### PROBLEM DESCRIPTION
The line with "[382,716,427,731] links ->", the line with "[681,716,921,731] This does", and all lines between them in the material below: return these exactly, and no others.

### GIVEN INFORMATION

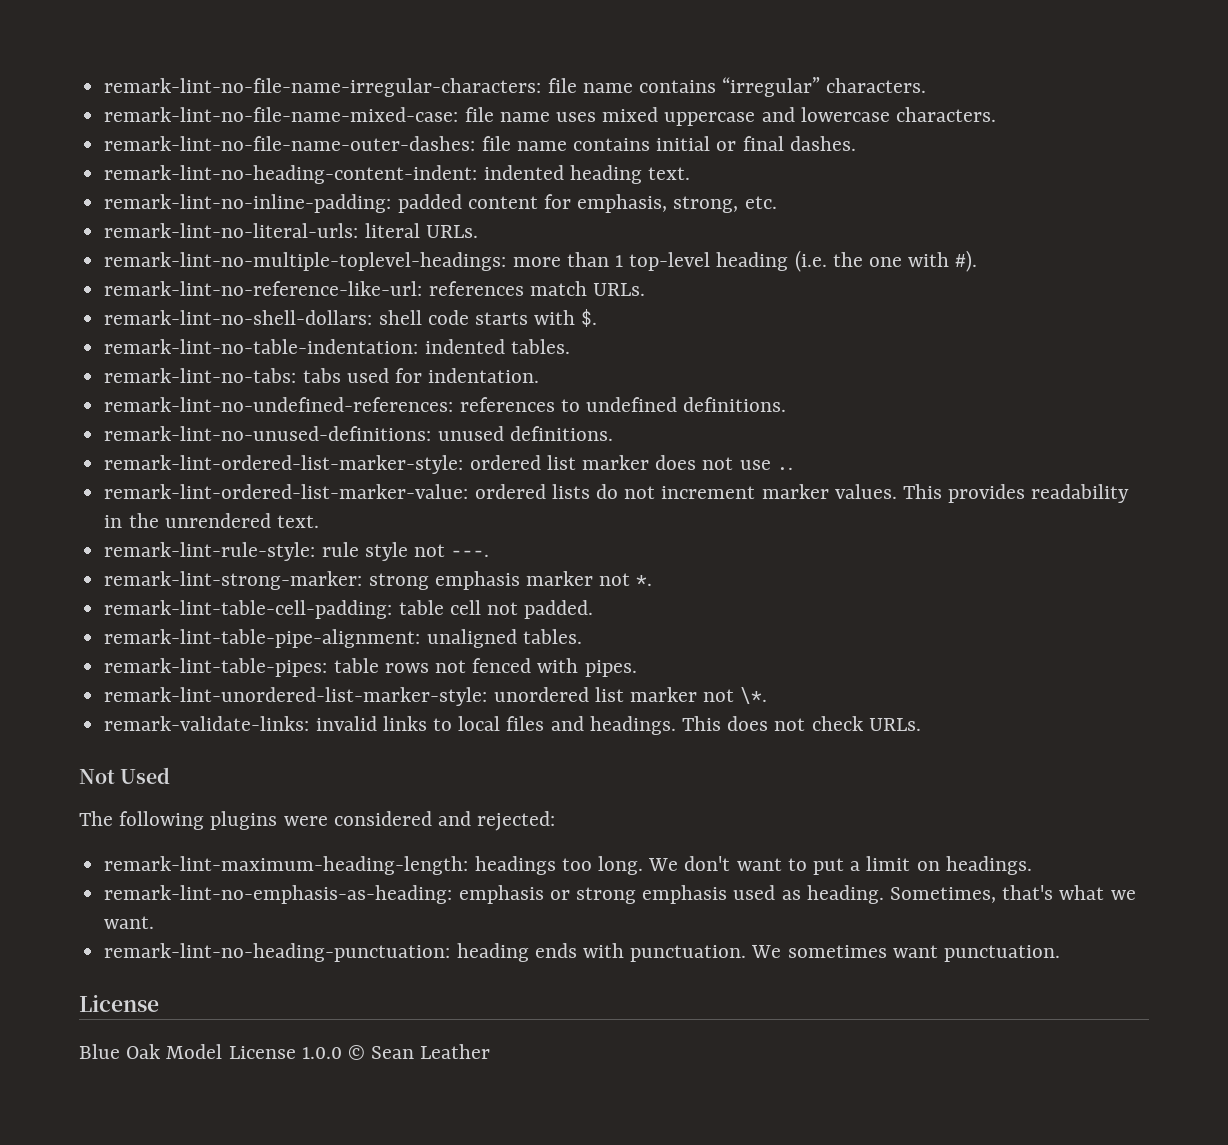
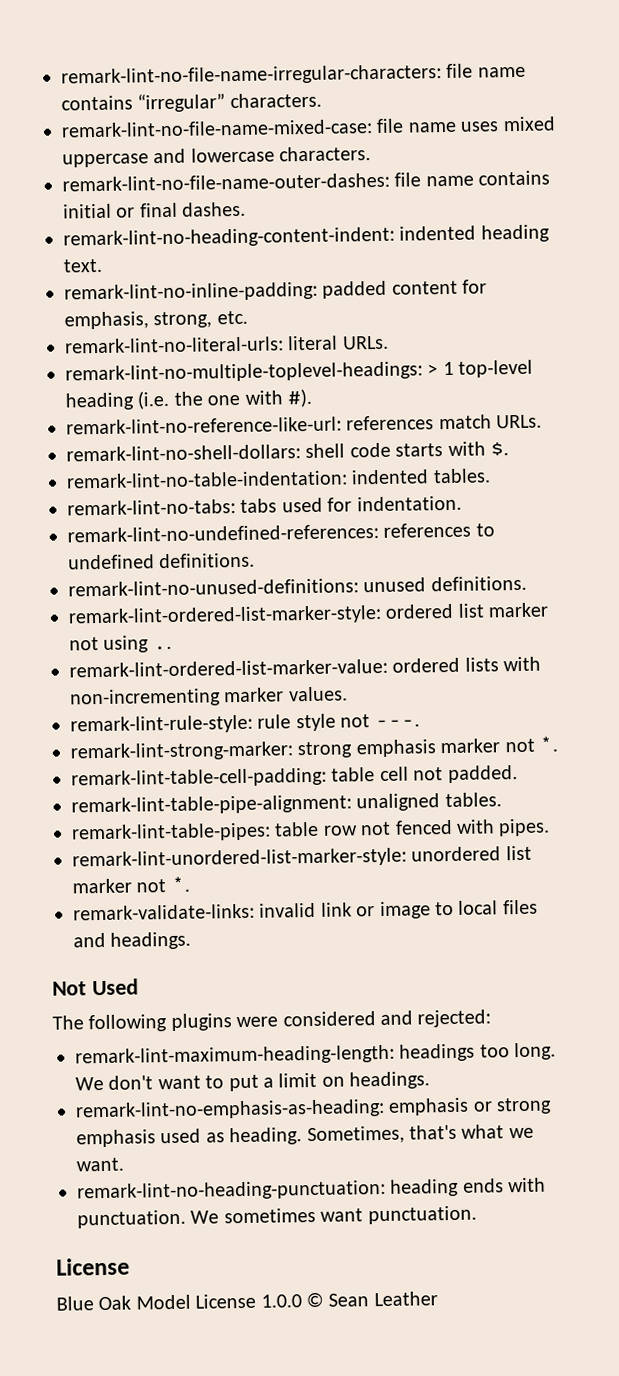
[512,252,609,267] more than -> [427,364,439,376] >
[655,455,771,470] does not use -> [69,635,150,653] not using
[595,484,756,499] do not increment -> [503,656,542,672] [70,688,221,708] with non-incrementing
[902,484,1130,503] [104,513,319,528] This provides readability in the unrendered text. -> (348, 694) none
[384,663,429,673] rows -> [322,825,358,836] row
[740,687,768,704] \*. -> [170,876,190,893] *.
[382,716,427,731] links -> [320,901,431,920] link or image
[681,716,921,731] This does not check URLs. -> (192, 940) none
--
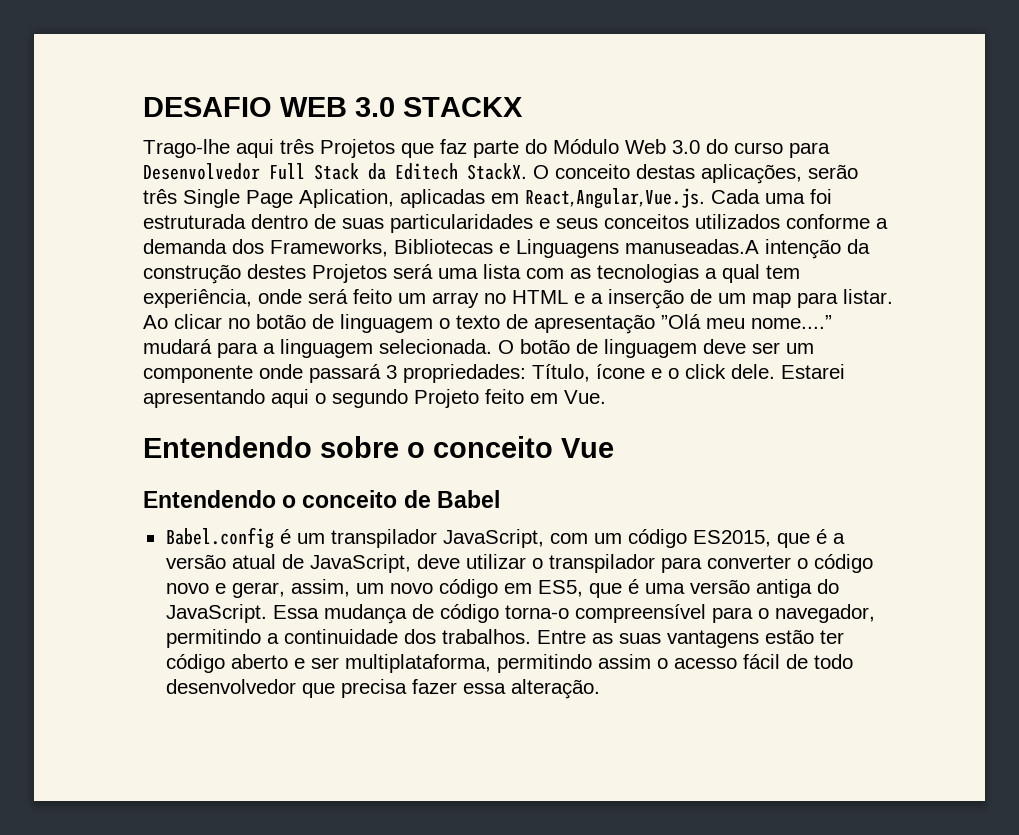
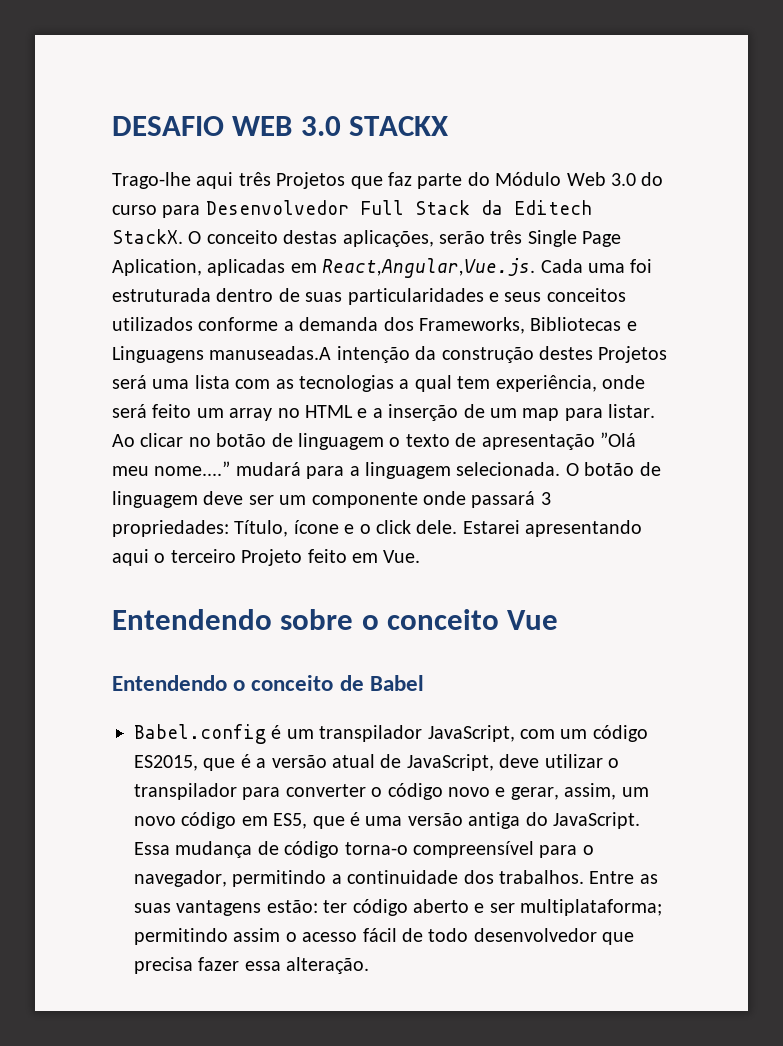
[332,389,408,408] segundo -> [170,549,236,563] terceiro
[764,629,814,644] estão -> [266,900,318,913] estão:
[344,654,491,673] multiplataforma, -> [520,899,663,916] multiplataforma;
---
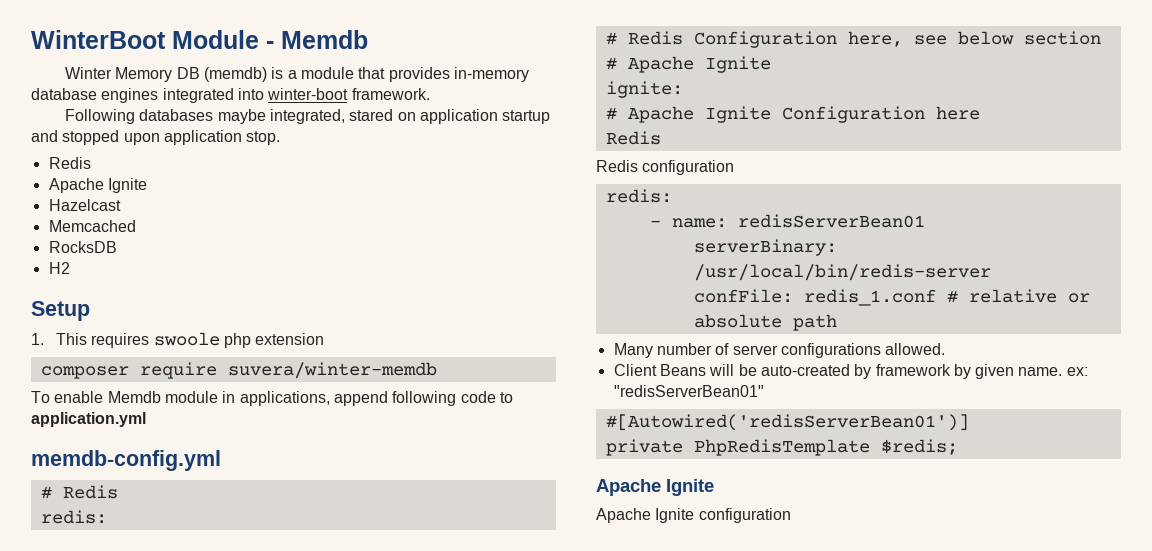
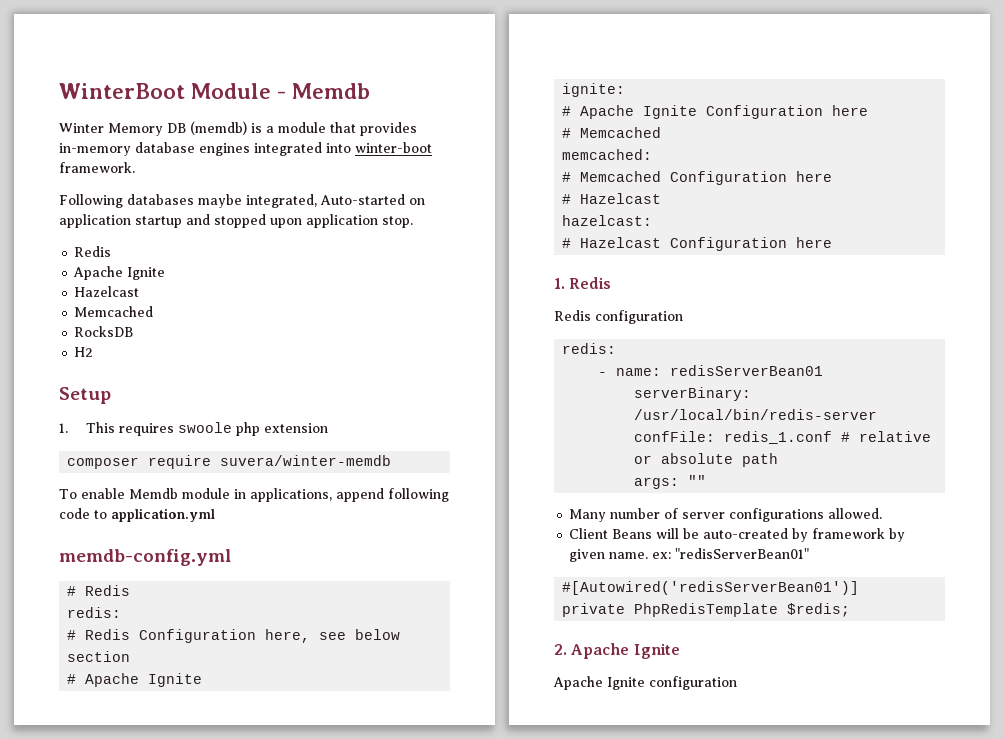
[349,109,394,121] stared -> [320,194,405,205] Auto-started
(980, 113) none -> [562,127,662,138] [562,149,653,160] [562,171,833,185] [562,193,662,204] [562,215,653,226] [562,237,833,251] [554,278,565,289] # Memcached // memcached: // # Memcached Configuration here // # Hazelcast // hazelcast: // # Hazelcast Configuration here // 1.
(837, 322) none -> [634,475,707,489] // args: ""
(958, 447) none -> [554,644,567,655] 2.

### FINAL ANSWER
[382,716,427,731] links -> [320,901,431,920] link or image
[681,716,921,731] This does not check URLs. -> (192, 940) none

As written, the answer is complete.